■ Source information ■

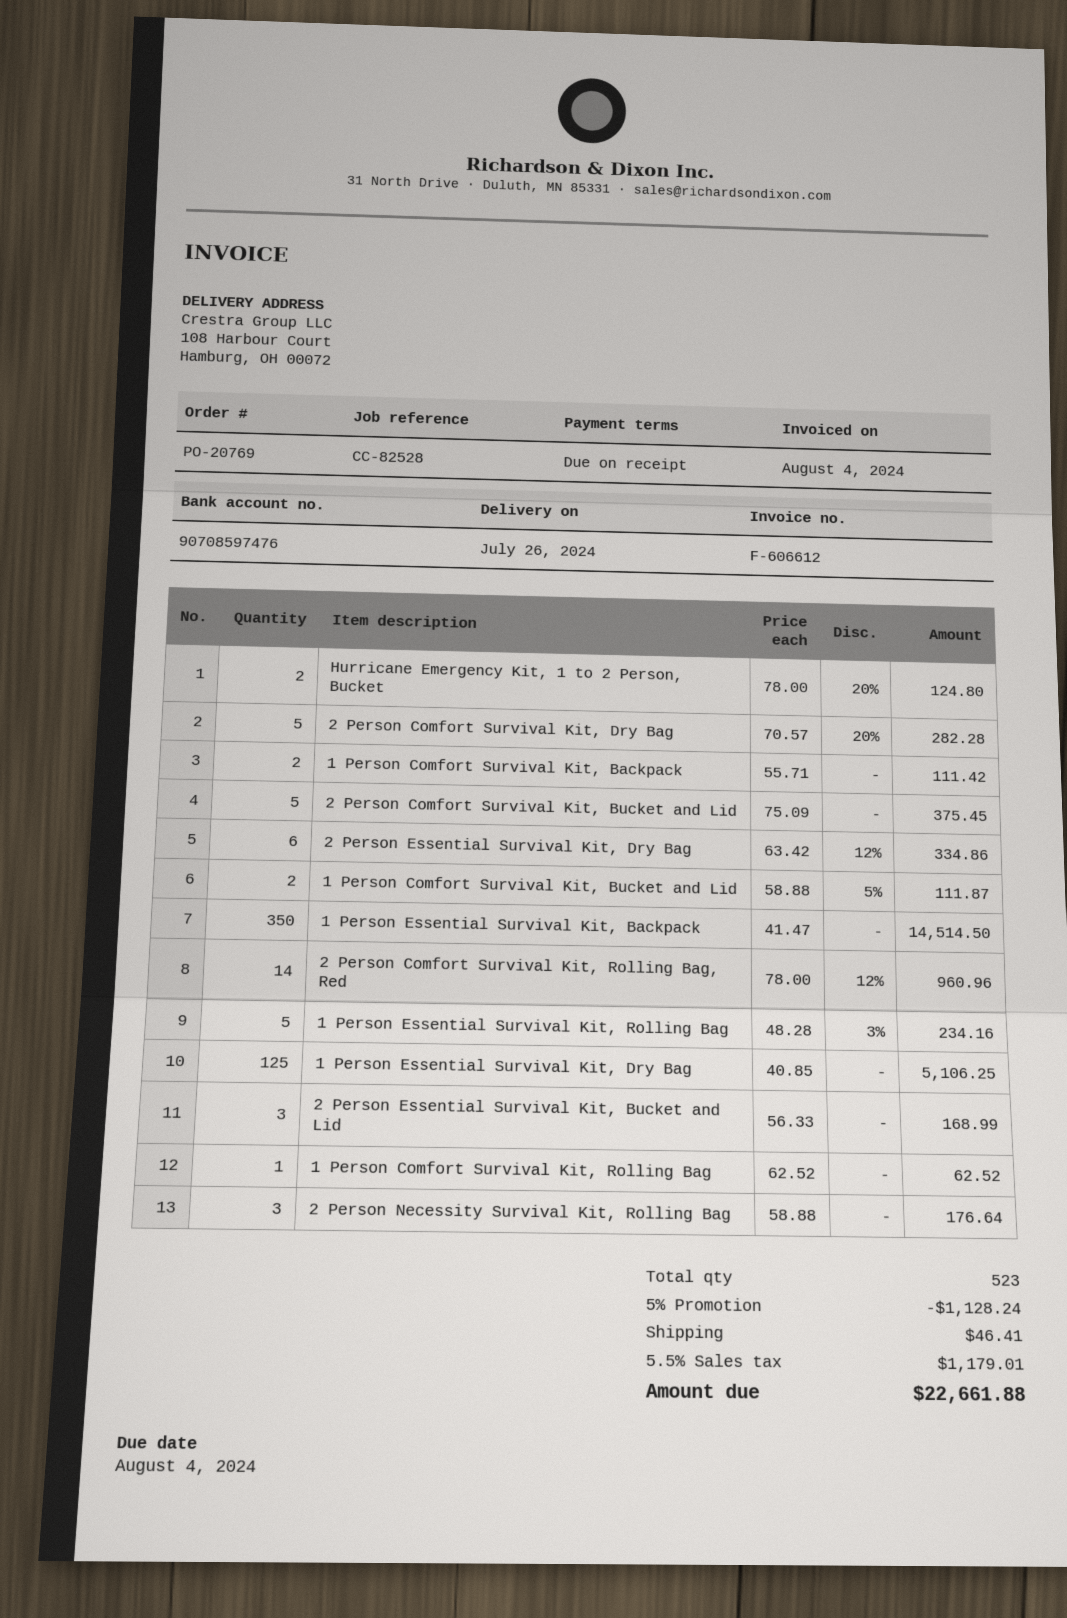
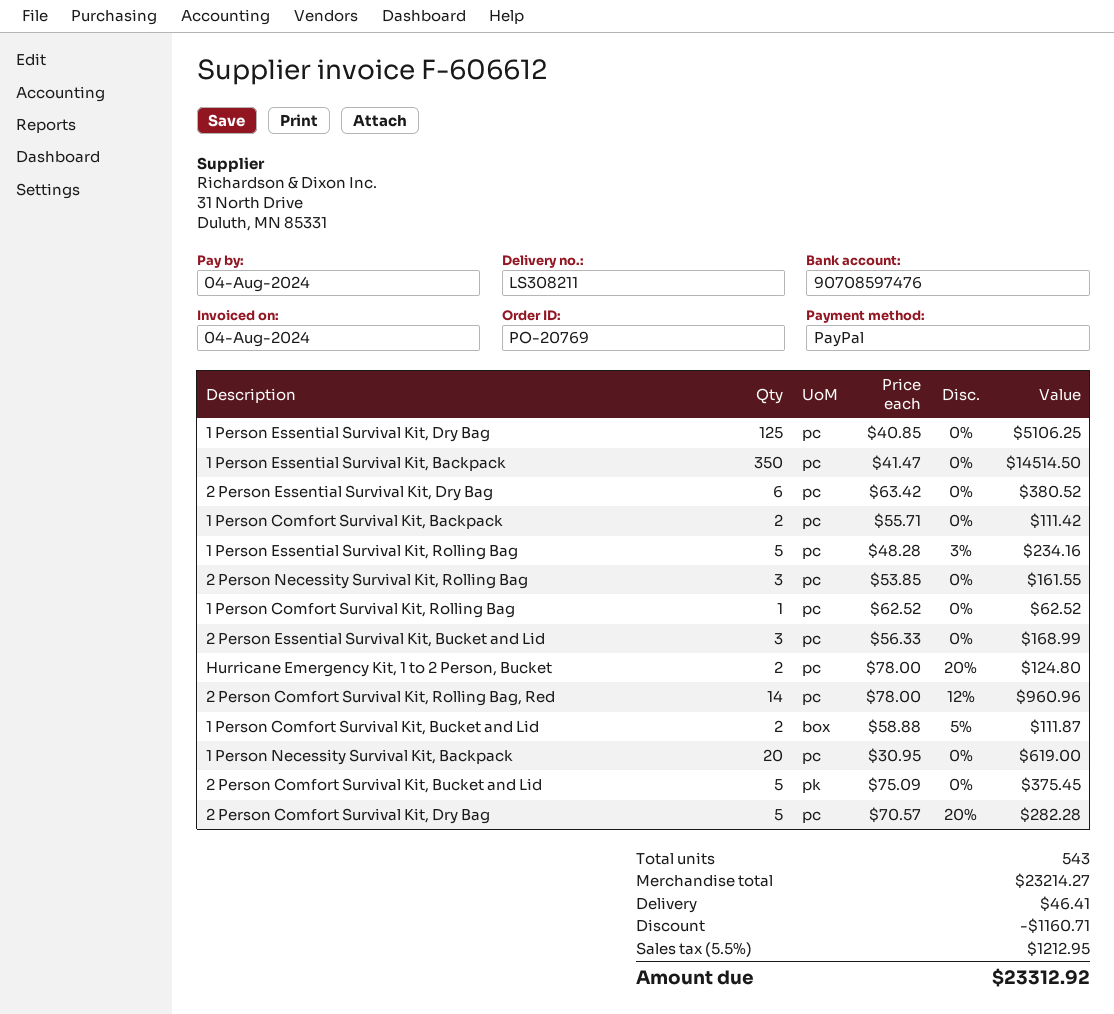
2 Person Essential Survival Kit, Dry Bag: 6 x 63.42 - 12% = 334.86 -> 6 x 63.42 = 380.52
2 Person Necessity Survival Kit, Rolling Bag: 3 x 58.88 = 176.64 -> 3 x 53.85 = 161.55
1 Person Necessity Survival Kit, Backpack: none -> 20 x 30.95 = 619.00
total quantity: 523 -> 543
discount: 1128.24 -> 1160.71
tax: 5.5% = 1179.01 -> 5.5% = 1212.95
total: 22661.88 -> 23312.92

■ Description of the task ■
In the listing above, find the line containing "discount: 1128.24 -> 1160.71"; that line and every line after it, through the last, are to be retyped exactly.

■ Answer section ■
discount: 1128.24 -> 1160.71
tax: 5.5% = 1179.01 -> 5.5% = 1212.95
total: 22661.88 -> 23312.92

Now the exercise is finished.